L’exploitation accrue du sous-sol ne se heurte à aucune résistance fondamentale. Christoph Beer, président de la Commission fédérale de géologie (CFG), alerte cependant sur les risques inhérents à des prises de décision prématurées. Selon lui, à moins d’instaurer une nouvelle réglementation et d’approfondir la connaissance des sites concernés, les conflits pourront difficilement être évités.
La croissance urbaine et l’extension des infrastructures de transport à ciel ouvert atteignent aujourd’hui leurs limites. Faut-il songer à exploiter davantage le sous-sol ?
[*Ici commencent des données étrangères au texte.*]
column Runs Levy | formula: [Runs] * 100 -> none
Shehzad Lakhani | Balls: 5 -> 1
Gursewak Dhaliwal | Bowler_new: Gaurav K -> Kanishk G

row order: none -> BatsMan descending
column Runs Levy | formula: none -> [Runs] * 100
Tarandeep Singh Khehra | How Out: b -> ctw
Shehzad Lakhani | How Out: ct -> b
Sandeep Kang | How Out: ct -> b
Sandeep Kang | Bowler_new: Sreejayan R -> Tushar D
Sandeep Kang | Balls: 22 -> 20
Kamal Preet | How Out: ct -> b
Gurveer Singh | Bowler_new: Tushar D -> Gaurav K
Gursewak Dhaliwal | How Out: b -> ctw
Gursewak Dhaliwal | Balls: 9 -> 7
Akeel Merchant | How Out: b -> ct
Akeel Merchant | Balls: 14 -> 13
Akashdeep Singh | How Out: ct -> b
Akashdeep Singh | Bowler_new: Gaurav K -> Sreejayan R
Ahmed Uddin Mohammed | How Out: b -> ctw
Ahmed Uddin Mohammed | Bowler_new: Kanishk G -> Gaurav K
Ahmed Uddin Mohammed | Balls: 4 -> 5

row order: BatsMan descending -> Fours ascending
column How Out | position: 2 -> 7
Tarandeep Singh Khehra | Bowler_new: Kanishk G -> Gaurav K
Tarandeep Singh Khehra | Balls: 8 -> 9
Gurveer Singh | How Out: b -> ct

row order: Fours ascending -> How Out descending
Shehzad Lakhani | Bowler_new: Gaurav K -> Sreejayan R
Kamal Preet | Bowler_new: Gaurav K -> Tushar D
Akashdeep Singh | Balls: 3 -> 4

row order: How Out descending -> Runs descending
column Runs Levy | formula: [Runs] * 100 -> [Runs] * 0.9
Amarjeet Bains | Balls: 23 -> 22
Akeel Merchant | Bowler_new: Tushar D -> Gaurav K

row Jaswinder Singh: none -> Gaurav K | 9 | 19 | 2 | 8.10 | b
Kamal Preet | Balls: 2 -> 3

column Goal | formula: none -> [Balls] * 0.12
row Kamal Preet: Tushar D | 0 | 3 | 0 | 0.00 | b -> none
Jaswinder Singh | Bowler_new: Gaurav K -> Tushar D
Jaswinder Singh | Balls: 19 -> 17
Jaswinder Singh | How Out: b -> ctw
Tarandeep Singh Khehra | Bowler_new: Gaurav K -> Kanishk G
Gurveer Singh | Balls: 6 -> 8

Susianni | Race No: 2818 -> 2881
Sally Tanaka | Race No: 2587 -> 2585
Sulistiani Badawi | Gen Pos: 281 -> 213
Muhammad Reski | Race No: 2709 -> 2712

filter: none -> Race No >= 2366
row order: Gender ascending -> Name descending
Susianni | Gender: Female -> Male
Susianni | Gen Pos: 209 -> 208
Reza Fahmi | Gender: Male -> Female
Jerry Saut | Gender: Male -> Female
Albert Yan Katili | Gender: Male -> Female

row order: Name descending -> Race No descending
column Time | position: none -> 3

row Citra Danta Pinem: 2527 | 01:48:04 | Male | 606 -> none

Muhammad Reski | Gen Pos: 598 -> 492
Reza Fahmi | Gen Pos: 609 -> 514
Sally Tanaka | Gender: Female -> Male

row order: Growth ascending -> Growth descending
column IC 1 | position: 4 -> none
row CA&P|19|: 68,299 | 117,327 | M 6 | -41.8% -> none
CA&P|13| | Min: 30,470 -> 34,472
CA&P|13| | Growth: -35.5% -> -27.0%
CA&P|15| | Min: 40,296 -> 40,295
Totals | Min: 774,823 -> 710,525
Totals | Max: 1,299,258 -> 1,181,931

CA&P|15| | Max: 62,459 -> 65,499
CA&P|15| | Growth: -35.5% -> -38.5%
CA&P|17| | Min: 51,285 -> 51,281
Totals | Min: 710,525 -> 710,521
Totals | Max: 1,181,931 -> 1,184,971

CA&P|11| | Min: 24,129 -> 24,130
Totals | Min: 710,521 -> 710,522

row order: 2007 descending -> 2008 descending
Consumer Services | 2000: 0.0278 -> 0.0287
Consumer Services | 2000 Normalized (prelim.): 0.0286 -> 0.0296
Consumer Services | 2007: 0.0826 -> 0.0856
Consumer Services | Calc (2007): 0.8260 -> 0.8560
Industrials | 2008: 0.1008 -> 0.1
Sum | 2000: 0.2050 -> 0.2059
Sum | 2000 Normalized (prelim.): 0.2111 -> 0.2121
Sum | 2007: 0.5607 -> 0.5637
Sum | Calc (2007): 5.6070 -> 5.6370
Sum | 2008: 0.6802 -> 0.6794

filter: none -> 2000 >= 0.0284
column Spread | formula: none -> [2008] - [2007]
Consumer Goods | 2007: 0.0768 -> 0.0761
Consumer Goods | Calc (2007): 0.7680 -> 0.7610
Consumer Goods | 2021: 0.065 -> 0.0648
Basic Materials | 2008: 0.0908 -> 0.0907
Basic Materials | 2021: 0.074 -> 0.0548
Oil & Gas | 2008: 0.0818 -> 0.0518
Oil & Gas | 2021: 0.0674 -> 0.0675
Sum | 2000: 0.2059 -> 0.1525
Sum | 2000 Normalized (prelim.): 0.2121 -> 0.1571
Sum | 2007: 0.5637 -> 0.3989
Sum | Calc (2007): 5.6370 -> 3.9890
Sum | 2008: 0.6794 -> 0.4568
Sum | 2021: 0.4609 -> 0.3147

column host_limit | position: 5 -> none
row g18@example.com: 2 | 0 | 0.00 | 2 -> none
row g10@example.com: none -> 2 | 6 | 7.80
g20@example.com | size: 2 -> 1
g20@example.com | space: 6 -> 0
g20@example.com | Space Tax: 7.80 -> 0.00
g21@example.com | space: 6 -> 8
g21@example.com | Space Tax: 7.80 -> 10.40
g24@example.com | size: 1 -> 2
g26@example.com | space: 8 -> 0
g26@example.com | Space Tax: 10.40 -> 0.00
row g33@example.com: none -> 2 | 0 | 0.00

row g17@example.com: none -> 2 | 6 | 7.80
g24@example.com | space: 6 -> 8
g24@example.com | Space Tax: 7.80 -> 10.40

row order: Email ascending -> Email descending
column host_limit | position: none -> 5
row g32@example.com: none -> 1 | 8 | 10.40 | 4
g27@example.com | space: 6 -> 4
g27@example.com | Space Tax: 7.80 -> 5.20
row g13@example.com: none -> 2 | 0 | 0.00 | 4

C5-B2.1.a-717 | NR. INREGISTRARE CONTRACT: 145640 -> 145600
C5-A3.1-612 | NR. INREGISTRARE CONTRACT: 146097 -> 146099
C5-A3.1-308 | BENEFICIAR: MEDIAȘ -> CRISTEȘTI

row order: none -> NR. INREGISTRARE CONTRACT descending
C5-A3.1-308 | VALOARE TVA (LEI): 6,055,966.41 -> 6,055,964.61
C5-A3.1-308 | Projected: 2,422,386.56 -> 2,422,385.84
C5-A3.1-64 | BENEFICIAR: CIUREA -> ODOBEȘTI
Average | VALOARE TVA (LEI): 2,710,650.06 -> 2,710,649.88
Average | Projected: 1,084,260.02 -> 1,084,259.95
L’urbanisation en Suisse est telle qu’il nous faut aujourd’hui nous tourner vers l’espace disponible en sous-sol ; cela présente des avantages pour toute la société. Certaines installations essentielles à l’infrastructure de transport peuvent ainsi être protégées des risques naturels, tandis que la population n’a plus à subir de nuisances sonores. En outre, les terres cultivables sont préservées. Il semble donc judicieux de se tourner désormais vers l’espace disponible en sous-sol, à condition que les équipements que l’on prévoit d’y installer ne soient pas dépendants de la lumière du jour et que certaines conditionscadres soient respectées.
Notamment ?
Il est impossible de donner suite à toutes les demandes d’exploitation du sous-sol. Il faut prioriser. Car les constructions souterraines ont ceci de particulier qu’elles investissent l’espace – pour un usage préalablement défini – pratiquement pour l’éternité. Par ailleurs, les matières premières extraites pour la construction ne seront ensuite plus disponibles sur le site. De la même manière, une nappe aquifère souillée ne pourra guère être régénérée. Et un tunnel une fois creusé ne se supprime pas si facilement.
Comment éviter d’éventuels conflits liés à l’utilisation du sous-sol ?
Ce qui va advenir en sous-sol dans le temps et l’espace doit être planifié avec prudence et circonspection. Il convient ici de peser l’utilité potentielle et l’effort supplémentaire de la mise en pratique. Construire en sous-sol est aujourd’hui beaucoup plus onéreux et dangereux qu’entreprendre des travaux en surface. La plupart du temps, on ne dispose pas de connaissances suffisantes sur les caractéristiques géologiques du site. Il faut néanmoins admettre que le potentiel de développement pour l’installation souterraine d’équipements de transport et de systèmes énergétiques est tout simplement énorme. Le sous-sol abrite en outre des sources de chaleur encore inexploitées et dispose de beaucoup d’espace pour de nouvelles liaisons de transport.
Dans quelle mesure le sous-sol est-il protégé des ambitions d’exploitation qu’il génère ?
Les conflits seront inévitables si l’on commence à investir le sous-sol – encore pratiquement vierge – et les précieuses nappes aquifères sans réglementation nationale préalable régissant ces interventions. Se reproduiront alors les erreurs commises en surface où, par manque de coordination, les réserves d’espace que l’on aurait dû garder pour l’avenir se voient aujourd’hui occupées par des constructions. Beaucoup d’éléments font cependant encore défaut pour réussir une approche coordonnée : il faudrait prioriser les variantes d’utilisation prévues ou améliorer les procédures d’autorisation des cantons. Reste aussi à concevoir une base juridique pour établir la frontière entre propriété privée et propriété publique en sous-sol.
Comment parvenir à une exploitation cohérente, efficace et durable du sous-sol ?
Ce milieu est encore pratiquement inexploré car nous n’avons pas eu à subir dans nos contrées de surexploitation des matières premières. C’est pourquoi aussi notre sous-sol devra faire l’objet d’une vase étude géologique et hydrogéologique. Sur le plan géologique, cette opération constituera en Suisse un projet s’étendant sur plusieurs générations ; mais cette exploration de la quatrième dimension offrira aussi aux exploitants potentiels une plus grande sécurité d’investissement.
La Suisse rapetisse !
Au cours de ces dernières décennies en Suisse, les temps de trajet sur rail comme sur route se sont sensiblement raccourcis. Cependant, le trafic routier a comparativement davantage profité de l’extension du réseau d’infrastructure, et ce bien que le transport sur voie ferrée des passagers comme des marchandises soit largement plus efficace sur le plan énergétique. Aujourd’hui, il est possible de parcourir la Suisse en voiture en deux fois moins de temps qu’en 1950. Les temps de trajet par les transports publics ne se sont en revanche raccourcis que d’un cinquième au cours de la même période.